Of course, in order to define a positive conception of the elite and the commons, Deneen must define what he considers to be its negative contemporary manifestations. The elite, under liberalism, appears to be the “laptop class.” This is an amorphous collection of Never-Trumpers, campus liberals, college professors who promote Neo-Marxism (distinguished by Deneen from traditional Marxism, as a result of the new variant’s promotion of such anti-traditional forms of thought like critical race theory or critical theory), Silicon Valley professionals, “woke capital” (he does not clarify who could be included here), and all those prone to supporting liberalization of traditional socio-cultural mores. Opposed to these are the salt-of-the-earth coalition of workers and small business owners (but only those who follow Deneen’s conception of right-communitarianism, one would have to imagine. The rest are elites.) To Deneen’s credit, he doesn’t provide a simplistic Manichean understanding of these groups: he is quite clear that the contemporary commons are given to an uneducated populism which manifests itself in the election of immoral figures such as Donald Trump. Nevertheless, Deneen believes that the degradation of the commons is attributable to the elites in the last resort. In one word, we can characterize contemporary elites as “woke.” They promote an ideology that breeds suspicion, emphasize meritocratic competition that destroys social bonds, and generally see themselves as above the disgusting proles. In the name of an abstract egalitarianism, these Deneenian elites end up doing nothing but entrenching their own elite status, coded as being better than the commons in performing elite ideology.
As noted above, this negative conception of elite-commons relations stands in opposition to Deneen’s understanding of a polity defined by “blending.” There isn’t a clear pathway to how he would reach this state of polity, outside the claim that it would involve “Machiavellian means” towards “Aristotelian ends.” However, he does provide a laundry list of policies that he would like to see implemented in his ideal society. These are all to be exercised by an apparently multiracial, working-class polity that would also simultaneously lead to the rise of an elite that understands its role as the “supporting and elevating the common good that undergirds human flourishing, are worthy of emulation and, in turn, elevates the lives, aspirations, and vision of ordinary people.” This is what he calls “aristopopulism.” These policies include a vast increase in the number of representatives in the U.S. Congress to increase popular representation, adding members of the commons such as farmers and wage-workers to the Federal Reserve’s Board of Governors in order to represent popular interests in monetary policy, breaking up Washington D.C. and redistributing government agencies and departments to smaller, struggling cities to dilute the power of contemporary urban elites, destroying the power of universities in American cultural life, the refoundation of American manufacturing (though interestingly Deneen is critical of tariffs), and heavy cultural censorship of what Deneen perceives to be immoral media (like pornography and media that appears to promote “libertinism” and denigration of religious belief). More extravagantly, Deneen conceives of a cultural policy that works towards the promotion of civic virtue, though this policy remains defined merely in opposition to the perceived degeneracy and elitism of contemporary popular culture.

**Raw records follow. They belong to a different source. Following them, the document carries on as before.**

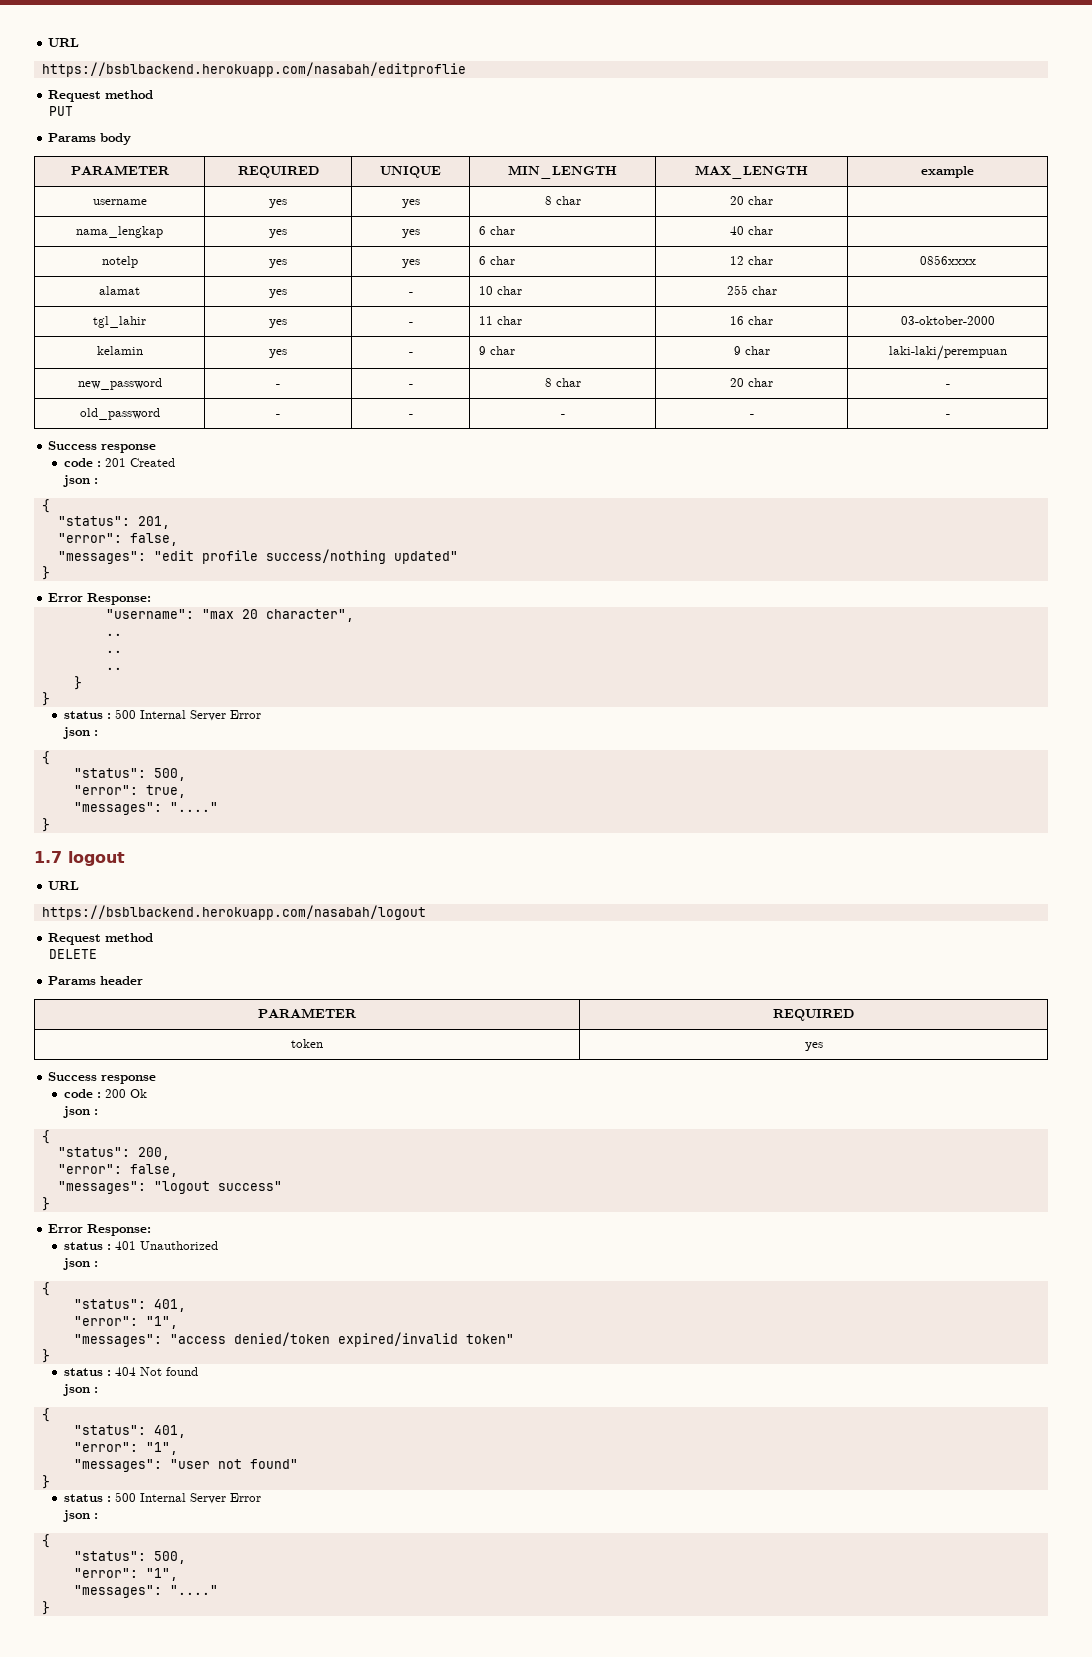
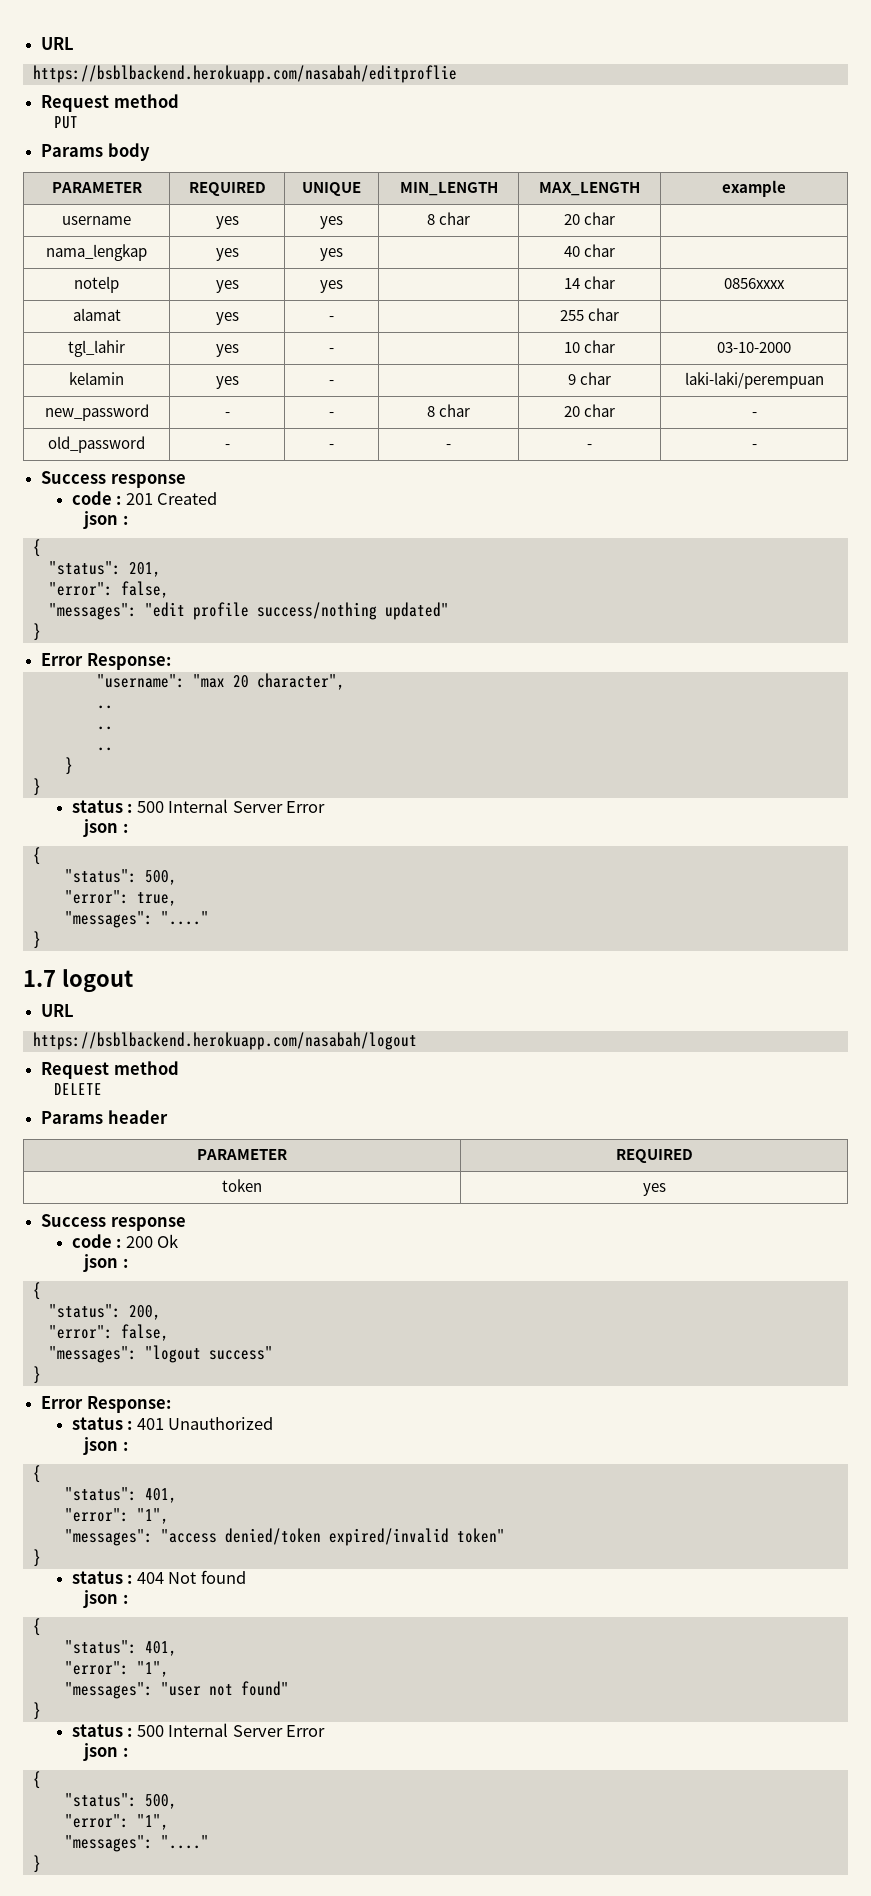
- nama_lengkap | yes | yes | 6 char | 40 char |
+ nama_lengkap | yes | yes | | 40 char |
- notelp | yes | yes | 6 char | 12 char | 0856xxxx
+ notelp | yes | yes | | 14 char | 0856xxxx
- alamat | yes | - | 10 char | 255 char |
+ alamat | yes | - | | 255 char |
- tgl_lahir | yes | - | 11 char | 16 char | 03-oktober-2000
+ tgl_lahir | yes | - | | 10 char | 03-10-2000
- kelamin | yes | - | 9 char | 9 char | laki-laki/perempuan
+ kelamin | yes | - | | 9 char | laki-laki/perempuan

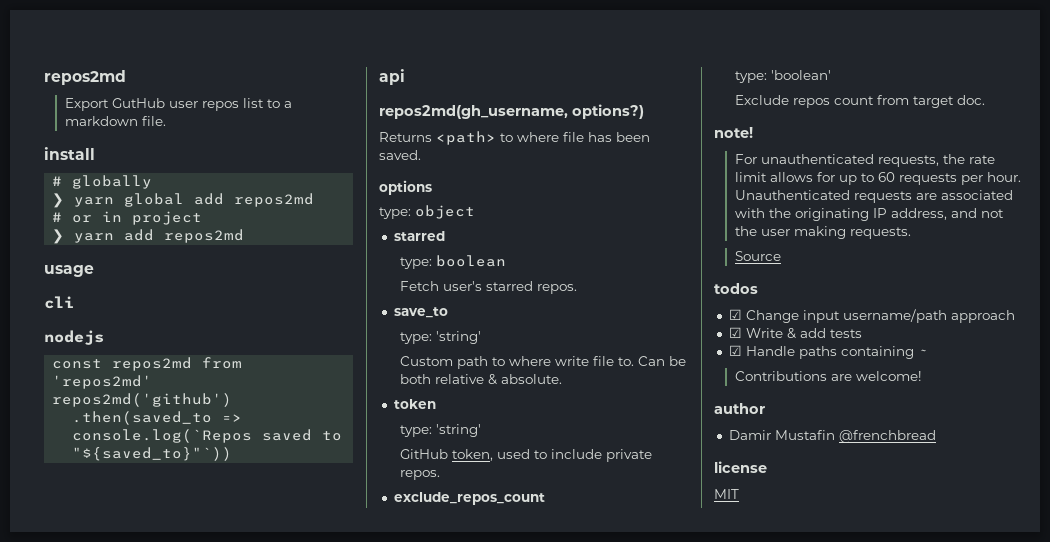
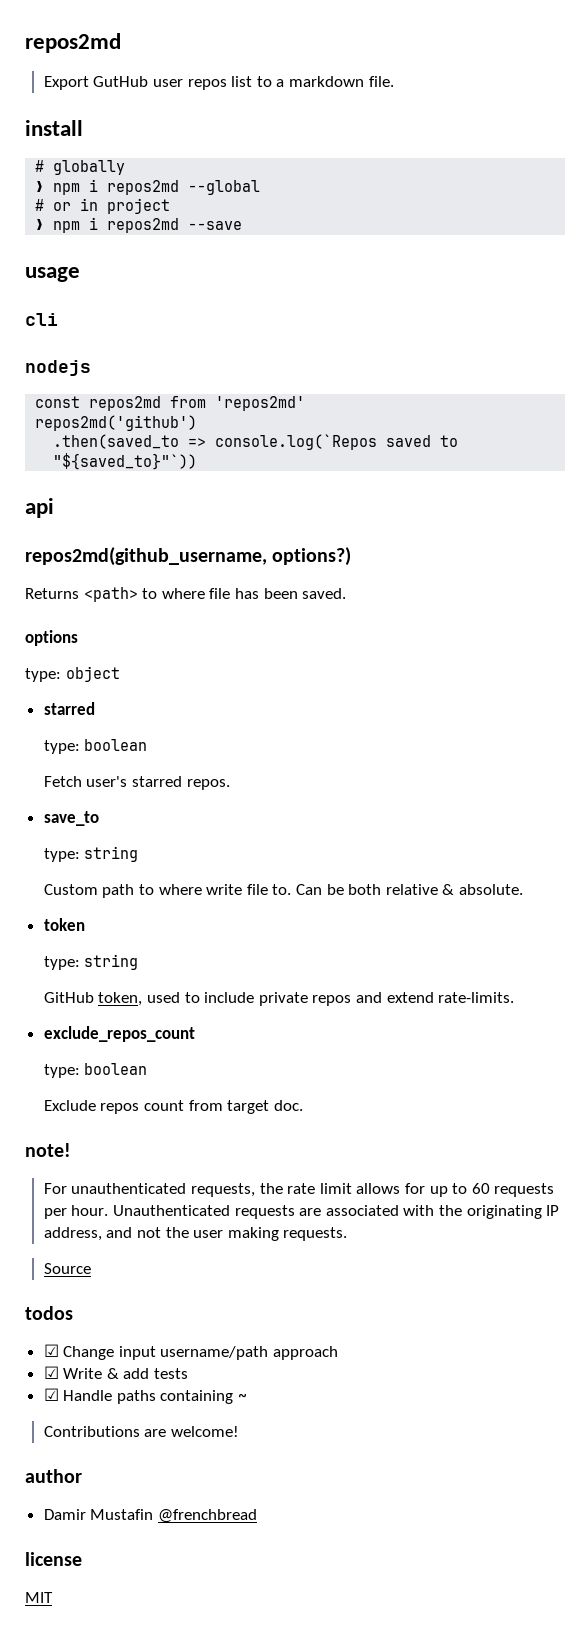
- ❯ yarn global add repos2md
+ ❯ npm i repos2md --global
- ❯ yarn add repos2md
+ ❯ npm i repos2md --save
- repos2md(gh_username, options?)
+ repos2md(github_username, options?)
  save_to
- type: 'string'
+ type: string
  token
- type: 'string'
+ type: string
- GitHub token, used to include private repos.
+ GitHub token, used to include private repos and extend rate-limits.
  exclude_repos_count
- type: 'boolean'
+ type: boolean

Finally, in a critique of liberal meritocracy and communitarian notions of society, Deneen turns towards advancing his own understanding of the American project based on solidarity. In Deneen’s understanding of this solidaristic project, borrowing from the Puritans and the Anti-Federalists, public good dominates totally over private interests, inequalities in distribution are organized such that they are for the benefit of the public good, and freedom is only the freedom to act according to the constraints of virtue.
All this, then, contributes to Deneen’s critique of liberalism, elitism and contemporary American culture. Does any of it make sense, though?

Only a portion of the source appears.